- 履歴: 湯の崩後、太子太丁が早世したため弟外丙・仲壬が相次いで即位し、その後太丁の子太甲が湯の嫡孫として即位した。太甲が乱れると伊尹は桐宮に放って反省させ、三年後に迎えて政を返したと伝える。
湯の崩後の継承
- (史記・竹書紀年より)湯の崩後、外丙(三年)、仲壬(四年)が相次ぎ即位し、その後伊尹が太丁の子太甲を立てたとする。史書間で外丙・仲壬の在位年数に異同があることを注記する。
伊尹訓(即位にあたる訓戒)
- (書・伊訓より)伊尹が先王成湯の徳を太甲に説き、夏が徳を失って天災に遭った故事を引き、慎みをもって政を始めるよう戒めたとする。三風十愆(巫風・淫風・乱風)を戒める内容を伝える。
太甲の乱行と桐宮への幽閉
- (史記・書より)太甲が即位後三年、法を守らず乱れたため、伊尹はこれを桐宮に置き、自らは摂政して諸侯に朝させたとする。

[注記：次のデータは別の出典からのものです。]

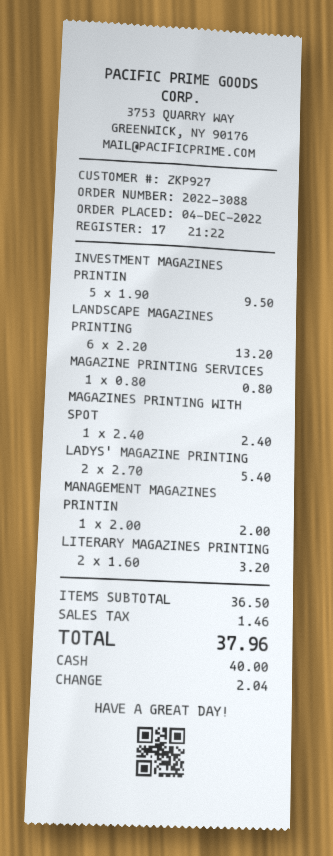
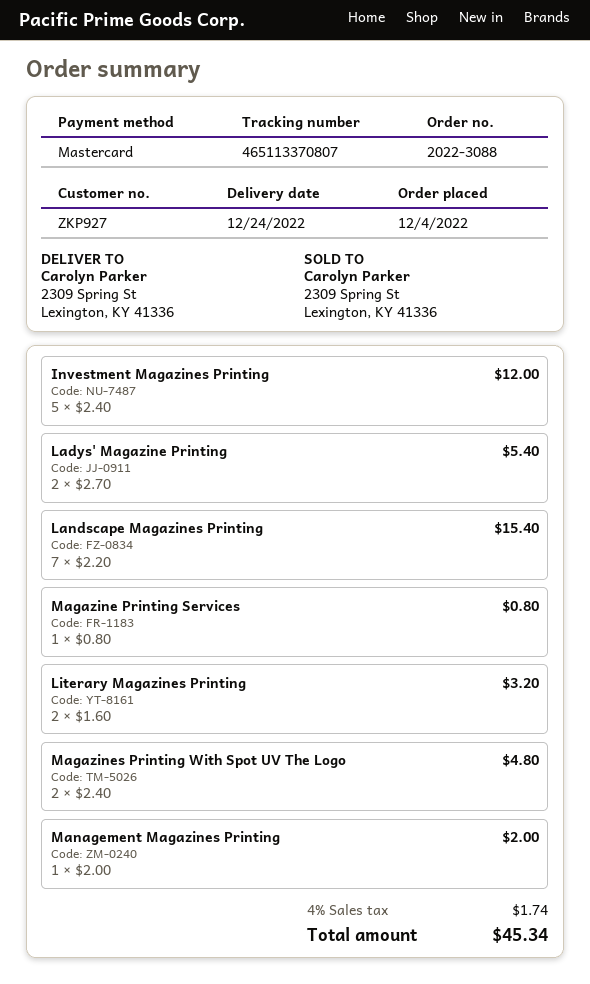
payment method: cash -> Mastercard
INVESTMENT MAGAZINES PRINTIN: 5 x 1.90 = 9.50 -> 5 x 2.40 = 12.00
LANDSCAPE MAGAZINES PRINTING: 6 x 2.20 = 13.20 -> 7 x 2.20 = 15.40
MAGAZINES PRINTING WITH SPOT: 1 x 2.40 = 2.40 -> 2 x 2.40 = 4.80
tax: 1.46 -> 1.74
total: 37.96 -> 45.34

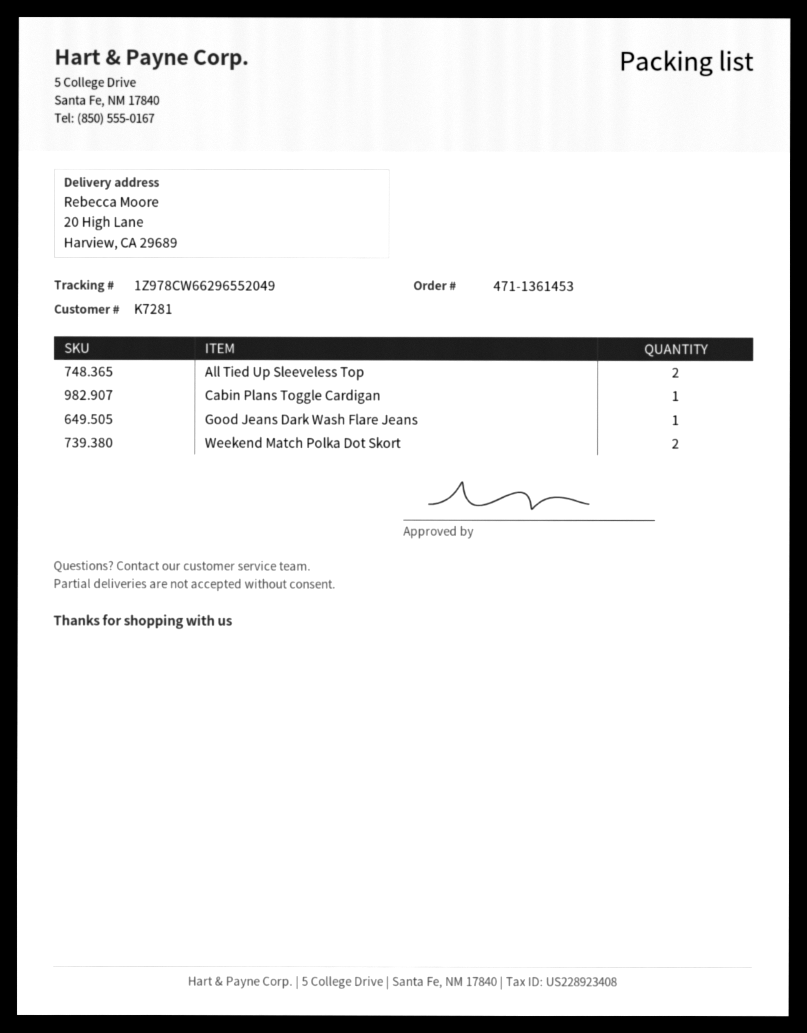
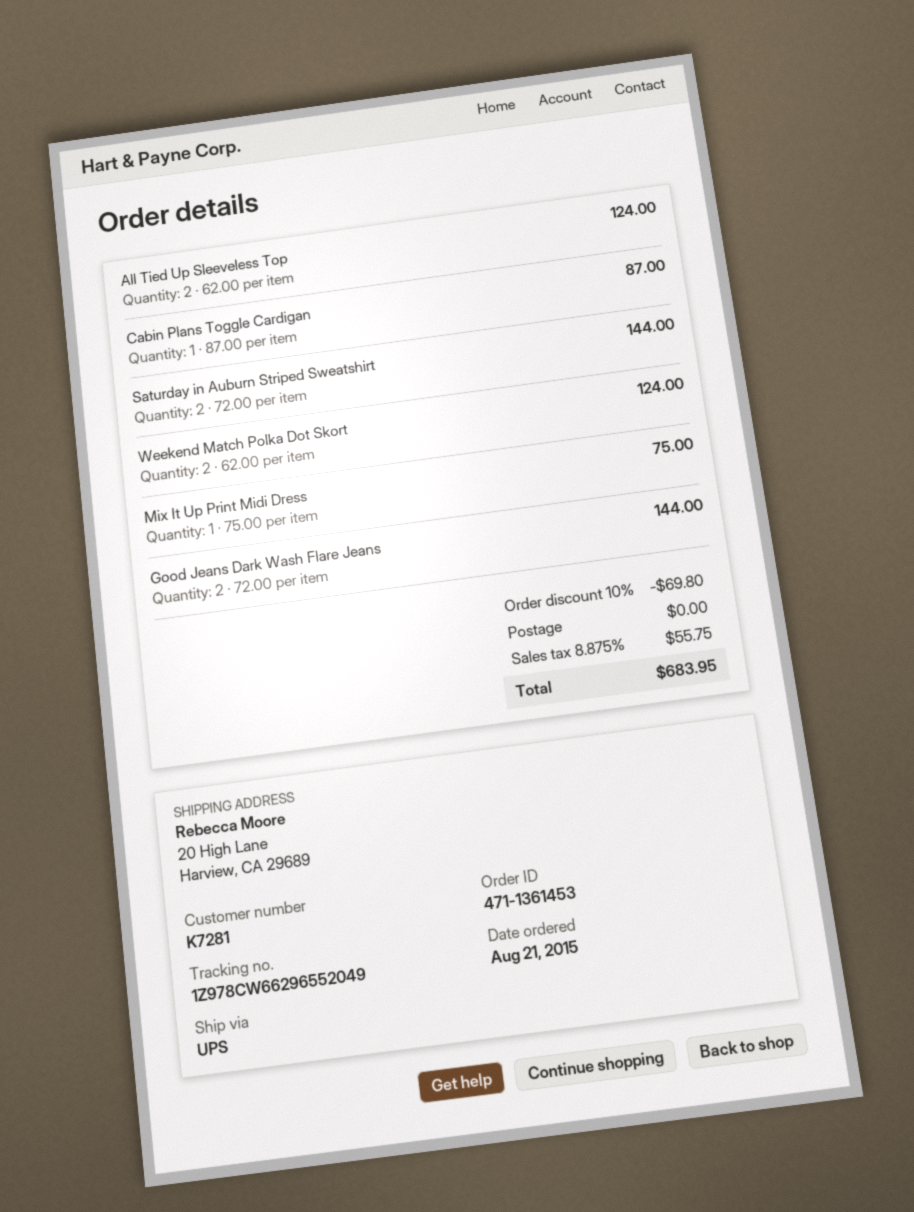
Good Jeans Dark Wash Flare Jeans: 1 -> 2
Saturday in Auburn Striped Sweatshirt: none -> 2
Mix It Up Print Midi Dress: none -> 1

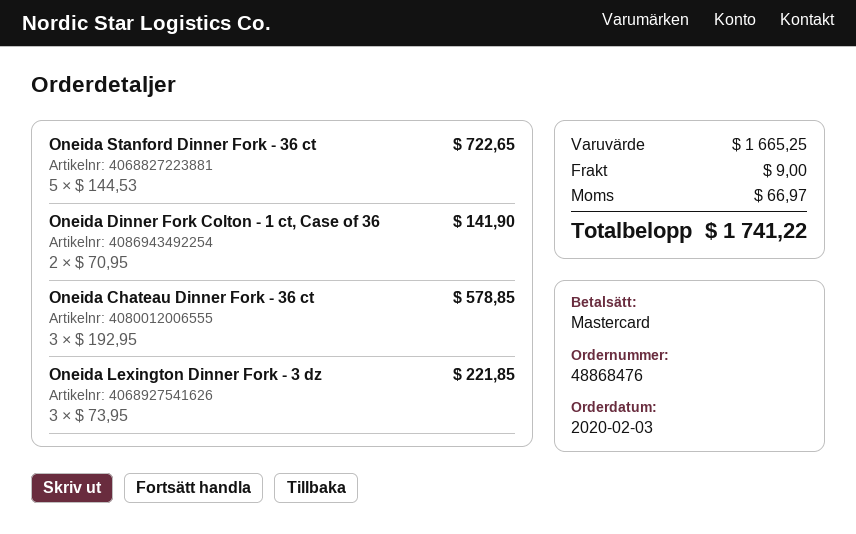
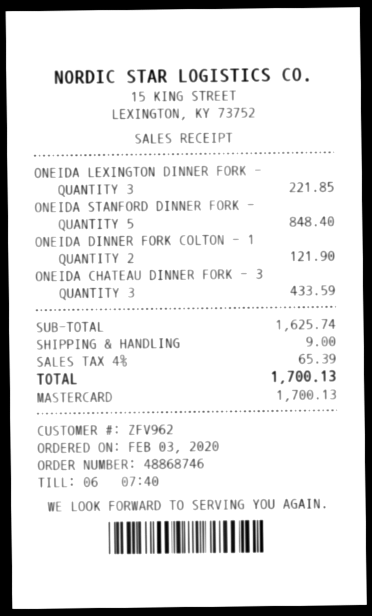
order number: 48868476 -> 48868746
Oneida Stanford Dinner Fork - 36 ct: 5 for 722.65 -> 5 for 848.40
Oneida Dinner Fork Colton - 1 ct, Case of 36: 2 for 141.90 -> 2 for 121.90
Oneida Chateau Dinner Fork - 36 ct: 3 for 578.85 -> 3 for 433.59
subtotal: 1665.25 -> 1625.74
tax: 66.97 -> 65.39
total: 1741.22 -> 1700.13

- (書・太甲より)伊尹が太甲に、先王が明命に従い天下を保った経緯を説き、桐宮での謹慎を通じて徳を修めるよう諭したとする。
太甲の悔悟と復政
- (書・太甲より)太甲が桐宮で過ちを悔い、伊尹が冕服を奉じて太甲を亳に迎え、政を返したとする。
- (書・咸有一徳より)伊尹が政を返した後、なお徳の一貫性(一徳)を保つよう申し諭したとする。
太甲の徳治と太宗の号
- (史記より)太甲が徳を修めたことで諸侯が帰服し百姓が安んじたため、伊尹はこれを称え「太宗」と号したとする。
伊尹の死と沃丁の厚葬
- (史記・帝王世紀より)太甲の子沃丁の代に伊尹が没し、天子の礼をもって葬られ、三年喪に服したとする。
編者按
- 孟子の「伊尹の志あれば則ち可なり、伊尹の志なければ則ち簒なり」を引き、伊尹が太甲を桐宮に置いたのは私心なき忠愛によるものであったと論じる。羅泌の説を引用し、「放」の語は太子が諒陰(喪に服す期間)に桐宮に居たことを指すもので、廃立の意ではないとする。漢の霍光が昌邑王廃立の際に「伊尹の故事」を口実にしたことに触れ、これは後世の誤用であって、太甲三篇のどこにも廃立の語はないと弁護する。伊尹の事跡は堯舜禹の君臣の義に照らして恥じるところがないとし、後世の簒奪者が伊尹を口実とすることを厳しく戒める。